La vera sapienza di cui si arricchiscono tutti coloro che si mettono alla scuola di Gesù, deriva dalla consapevolezza che quel che conosciamo di Dio e della sua vita intima è solo quello che Gesù ci ha rivelato e che la fede in lui è esistenzialmente trasformante.

L’aver smarrito quello che significa e produce credere in Gesù Cristo, sul piano personale e comunitario, non ha solo tolto sapore al cristianesimo e contribuito a svuotare le nostre chiese, ma ha portato alcuni a chiudersi nella presunta scientificità delle loro conoscenze e altri a rifugiarsi in una sottocultura che assomiglia a una grande fiera delle emozioni.

Per accogliere Gesù non basta conoscere bene le Scritture o essere buoni devoti: è necessario non cedere alla tentazione di “sistemarci, di trasformare in prigione le idee che abbiamo e l’esperienza che stiamo vivendo.

Papa Francesco, nella sua esortazione apostolica Evangelii gaudium, guardando alla fede delle presone semplici, sottolinea il valore della pietà popolare, come «autentica espressione dell’azione missionaria spontanea del Popolo di Dio.» (E.G, 122). Infatti, «Nella pietà popolare si può cogliere la modalità in cui la fede ricevuta si è incarnata in una cultura e continua a trasmettersi» (E.G, 123).

La pietà popolare, vera «spiritualità incarnata nella cultura dei semplici» (E.G, 123), è espressione di una fede che sottolinea l’affidamento e la fiducia in Dio, spesso collegata a una situazione di povertà, di sofferenza, di difficoltà.

È certamente necessario guardarsi dalla pericolosità di un cristianesimo elitario, tutto intellettuale, ma, come dice papa Francesco, occorre guardarsi anche da «un certo cristianesimo fatto di devozioni, proprio di un modo individuale e sentimentale di vivere la fede, che in realtà non corrisponde ad un’autentica “pietà popolare”» (E.G, 70).
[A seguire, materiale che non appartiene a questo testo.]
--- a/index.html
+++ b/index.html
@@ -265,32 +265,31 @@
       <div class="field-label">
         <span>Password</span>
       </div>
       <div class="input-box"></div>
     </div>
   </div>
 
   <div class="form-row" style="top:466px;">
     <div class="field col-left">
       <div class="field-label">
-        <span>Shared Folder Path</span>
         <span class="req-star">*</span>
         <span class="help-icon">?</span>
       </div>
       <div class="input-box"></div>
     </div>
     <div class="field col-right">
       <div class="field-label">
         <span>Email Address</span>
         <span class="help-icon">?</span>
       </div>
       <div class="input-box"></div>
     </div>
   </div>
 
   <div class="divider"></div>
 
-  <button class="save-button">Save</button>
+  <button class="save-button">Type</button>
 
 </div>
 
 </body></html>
È proprio praticando questo “cristianesimo” individualista, sentimentalista e, spesso, superstizioso, che molti sembrano aver smarrito l’essenza della fede e la dimensione comunitaria del cristianesimo.
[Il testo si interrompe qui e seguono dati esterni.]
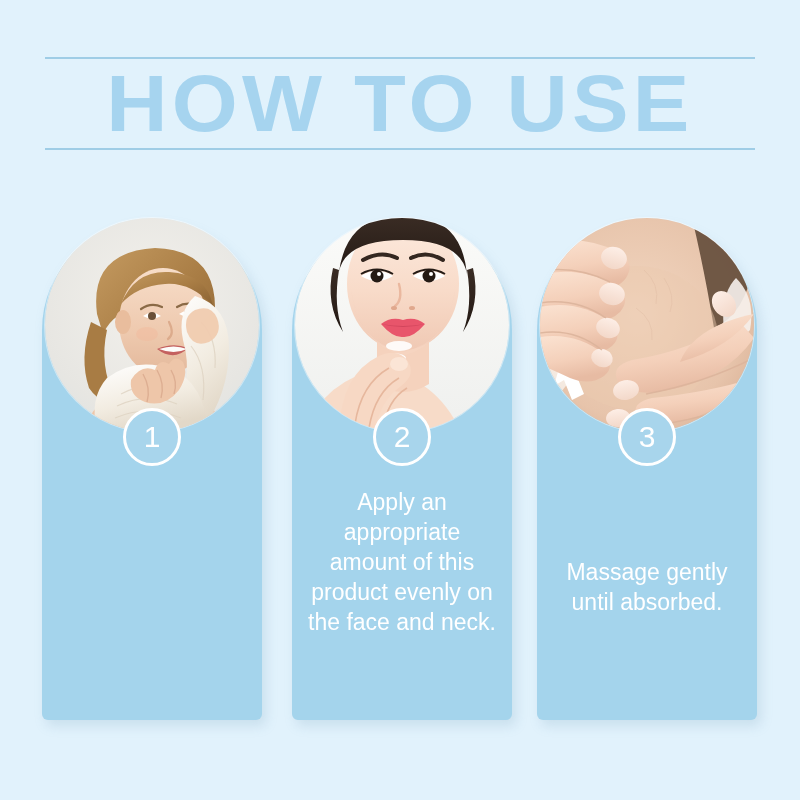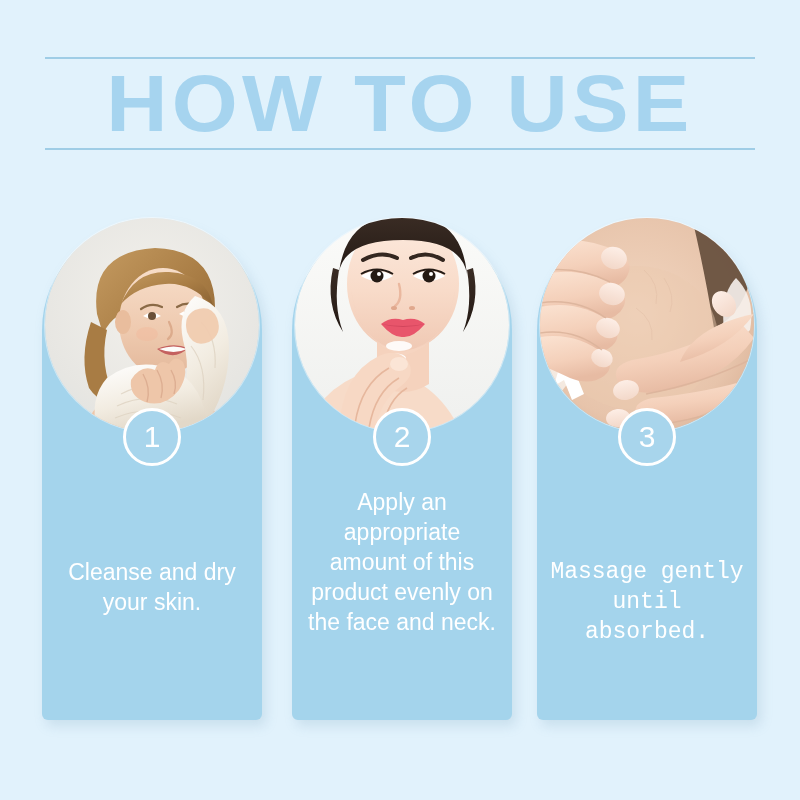--- a/index.html
+++ b/index.html
@@ -83,21 +83,21 @@
     position:absolute;
     left:12px;right:12px;
     color:#ffffff;
     text-align:center;
     font-size:23px;
     line-height:30px;
     font-weight:400;
   }
   .cap1{top:337px;}
   .cap2{top:267px;}
-  .cap3{top:337px;font-family:Liberation Mono, monospace;}
+  .cap3{top:337px;}
 </style>
 </head>
 <body>
 
 <div id="page">
 
   <div class="rule top"></div>
   <div class="title">HOW TO USE</div>
   <div class="rule bottom"></div>
 
@@ -174,21 +174,20 @@
           <g stroke="#ddae92" stroke-width="1.4" fill="none">
             <path d="M98 156 q8 14 4 28"></path>
             <path d="M112 152 q8 14 4 28"></path>
             <path d="M126 152 q7 12 3 24"></path>
           </g>
 
           <path d="M150 92 q16 -6 22 8 q6 16 -8 24 q-16 6 -22 -10 q-4 -16 8 -22 z" fill="#f0cbaf" opacity=".95"></path>
         </svg>
       </div>
       <div class="badge">1</div>
-      <div class="caption cap1">Cleanse and dry your skin.</div>
     </div>
 
     <div class="card c2">
       <div class="photo">
         <svg viewBox="0 0 214 214" xmlns="http://www.w3.org/2000/svg">
           <defs>
             <linearGradient id="bg2" x1="0" y1="0" x2="0" y2="1">
               <stop offset="0%" stop-color="#fbfbf9"></stop>
               <stop offset="100%" stop-color="#eff0ee"></stop>
             </linearGradient>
Contro il rischio della privatizzazione e spiritualizzazione della fede, molte espressioni della pietà popolare sono caratterizzate dalla dimensione relazionale ed ecclesiale, che esige anche il pronunciare le stesse parole, il compiere gli stessi gesti e l’assumere gli stessi atteggiamenti durante le celebrazioni comunitarie.

Tutti siamo peccatori e bisognosi: sapienti e analfabeti; dotti e piccoli, giovani e anziani. E a tutti Gesù dice: «Venite a me, voi tutti che siete stanchi e oppressi, e io vi darò ristoro» (Mt 11,28)
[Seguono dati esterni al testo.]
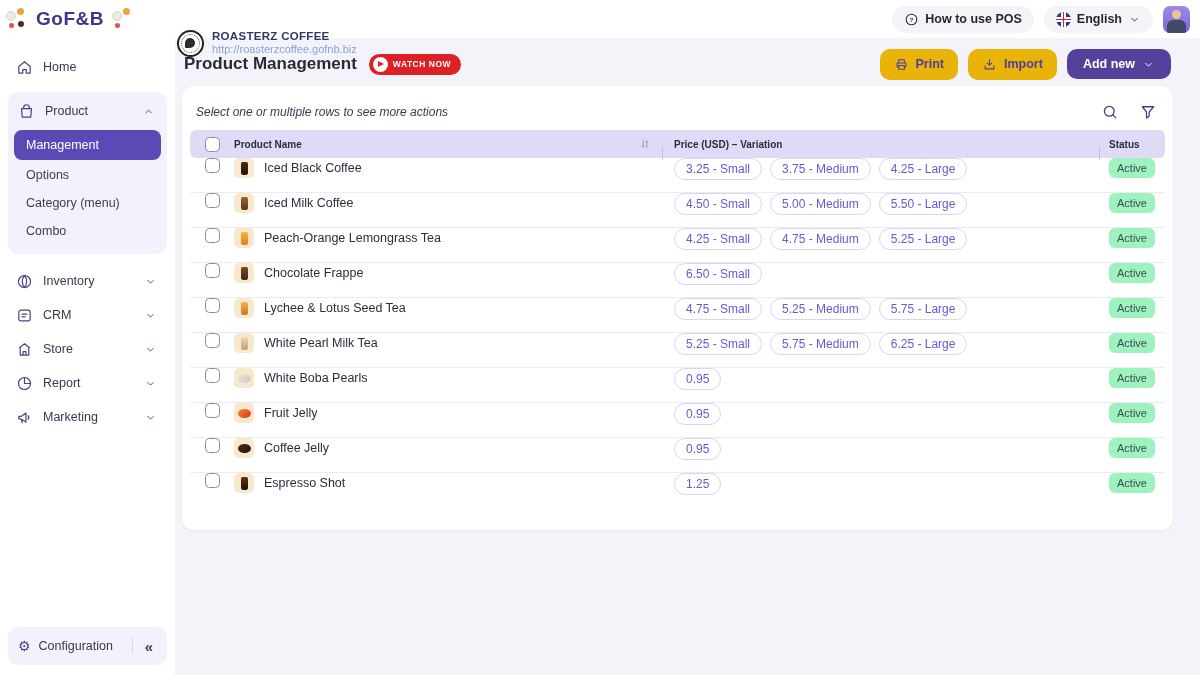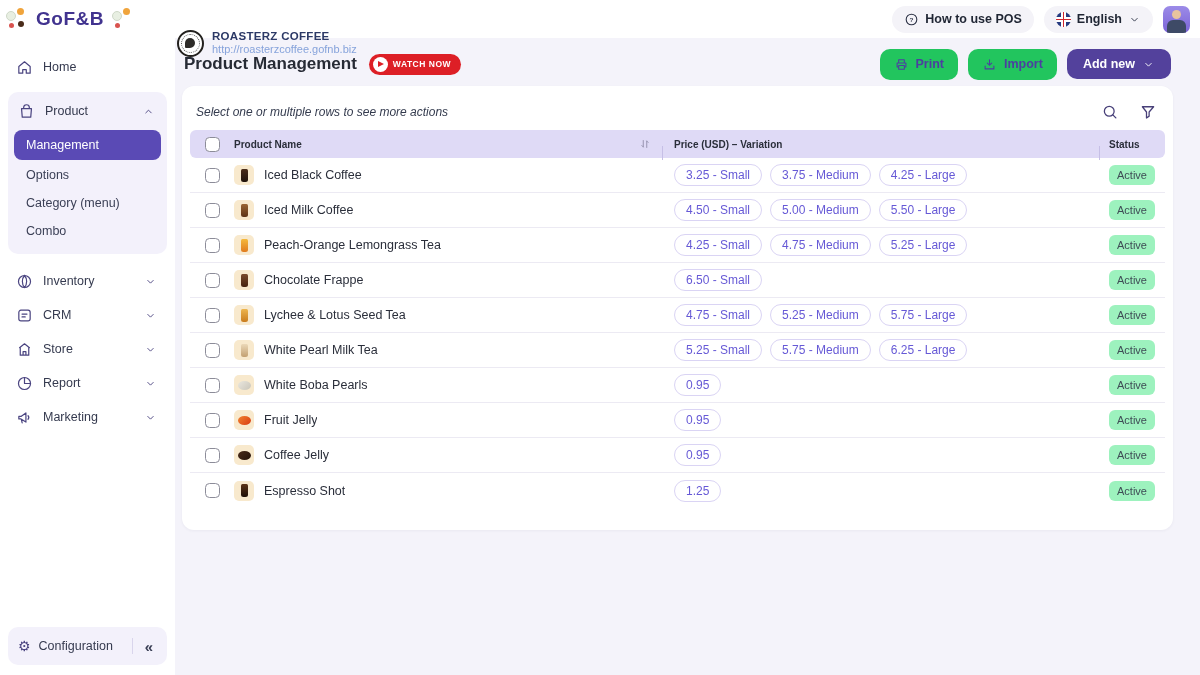--- a/index.html
+++ b/index.html
@@ -58,39 +58,39 @@
 
   
   .main { flex:1; min-width:0; padding:0 27px 0 7px; display:flex; flex-direction:column; }
   .page-header { height:48px; display:flex; align-items:center; gap:12px; padding:4px 2px 0; }
   .page-title { font-size:17px; font-weight:700; color:#272B35; }
   .watch-pill { display:flex; align-items:center; gap:5px; background:#DD1F26; border-radius:14px; padding:3px 10px 3px 4px; cursor:pointer; }
   .play-circle { width:15px; height:15px; border-radius:50%; background:#fff; position:relative; }
   .play-circle::before { content:""; position:absolute; left:5.5px; top:4px; border-left:6px solid #DD1F26; border-top:3.5px solid transparent; border-bottom:3.5px solid transparent; }
   .watch-label { color:#fff; font-size:8.5px; font-weight:700; letter-spacing:.5px; }
   .page-actions { margin-left:auto; display:flex; gap:10px; align-items:center; }
-  .actbtn { display:flex; align-items:center; gap:7px; background:#22c55e; border:none; border-radius:10px; padding:8px 14px; font-family:inherit; font-size:12.5px; font-weight:600; color:#4C3FA0; cursor:pointer; }
+  .actbtn { display:flex; align-items:center; gap:7px; background:#eab308; border:none; border-radius:10px; padding:8px 14px; font-family:inherit; font-size:12.5px; font-weight:600; color:#4C3FA0; cursor:pointer; }
   .actbtn.primary { background:#53419C; color:#fff; padding:8px 16px; }
 
   
   .card { background:#fff; border-radius:12px; padding:8px; height:444px; box-shadow:0 1px 3px rgba(40,35,80,.05); }
   .card-toolbar { height:36px; display:flex; align-items:center; padding:0 8px 0 6px; }
   .hint { font-size:12px; font-style:italic; color:#343B4E; }
   .toolbar-icons { margin-left:auto; display:flex; gap:20px; align-items:center; }
   .toolbar-icons svg { color:#473F78; cursor:pointer; }
 
   .thead { display:flex; align-items:center; height:28px; background:#DFDAF6; border-radius:6px; font-size:10px; font-weight:700; color:#2A2E3A; }
   .col-check { width:44px; flex:0 0 44px; display:flex; justify-content:center; align-items:center; }
   .col-name { flex:1; min-width:0; display:flex; align-items:center; gap:10px; position:relative; padding-right:34px; }
   .col-price { width:437px; flex:0 0 437px; display:flex; align-items:center; gap:8px; position:relative; padding-left:12px; }
   .col-status { width:66px; flex:0 0 66px; position:relative; padding-left:10px; }
   .thead .col-price::before, .thead .col-status::before { content:""; position:absolute; left:0; top:7px; height:14px; width:1px; background:#C6BFE6; }
   .sort-icon { position:absolute; right:10px; color:#8F8BA8; display:flex; }
 
-  .trow { display:flex; align-items:center; height:35px; border-bottom:1px solid #ECEAF3; font-size:12.5px; color:#2A2E3A; }
+  .trow { display:flex; align-items:flex-start; height:35px; border-bottom:1px solid #ECEAF3; font-size:12.5px; color:#2A2E3A; }
   .trow:last-child { border-bottom:none; }
   .checkbox { width:15px; height:15px; border:1.5px solid #8C8C99; border-radius:4.5px; background:#fff; cursor:pointer; display:inline-block; }
   .thumb { width:20px; height:20px; border-radius:5px; background:#F8E9CD; display:flex; align-items:center; justify-content:center; flex:0 0 20px; }
   .shape-glass { width:7px; height:13px; border-radius:1.5px 1.5px 2.5px 2.5px; background:linear-gradient(var(--c1), var(--c2)); }
   .shape-blob { width:13px; height:9px; border-radius:50%; background:linear-gradient(135deg, var(--c1), var(--c2)); }
   .pname { white-space:nowrap; overflow:hidden; text-overflow:ellipsis; }
   .pill { display:inline-block; background:#fff; border:1px solid #DAD4F4; border-radius:11px; padding:3px 11px; font-size:12px; color:#6659D6; white-space:nowrap; }
   .badge { display:inline-block; background:#9DF2BE; color:#3E4C55; font-size:11px; border-radius:6px; padding:4px 8px; }
 </style>
 </head>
La via del ristoro e della liberazione è quella della relazione con Cristo. Una relazione che non soffoca e non opprime, ma che reca gioia, infonde dolcezza, fa conoscere la paternità di Dio e la vera fraternità umana.

Nonostante le buone opere che compiamo e le nostre costanti devozioni, se non sappiamo con umiltà camminare insieme agli altri, significa che siamo ancora «sotto il dominio della carne», anziché «dello Spirito» (Rm 8,9). Chiudersi nelle nostre convinzioni, infatti, è un meccanismo di sopravvivenza tutto terreno, che niente ha a che fare con la fedeltà a Cristo.

Se ci chiudiamo nella pretesa della giustezza delle nostre idee non riusciremo ad aprirci alla novità di Dio. E, allora, si sia dotti o piccoli, saremo come i sapienti di cui parla il vangelo e Gesù non potrà rendere grazie al Padre per noi.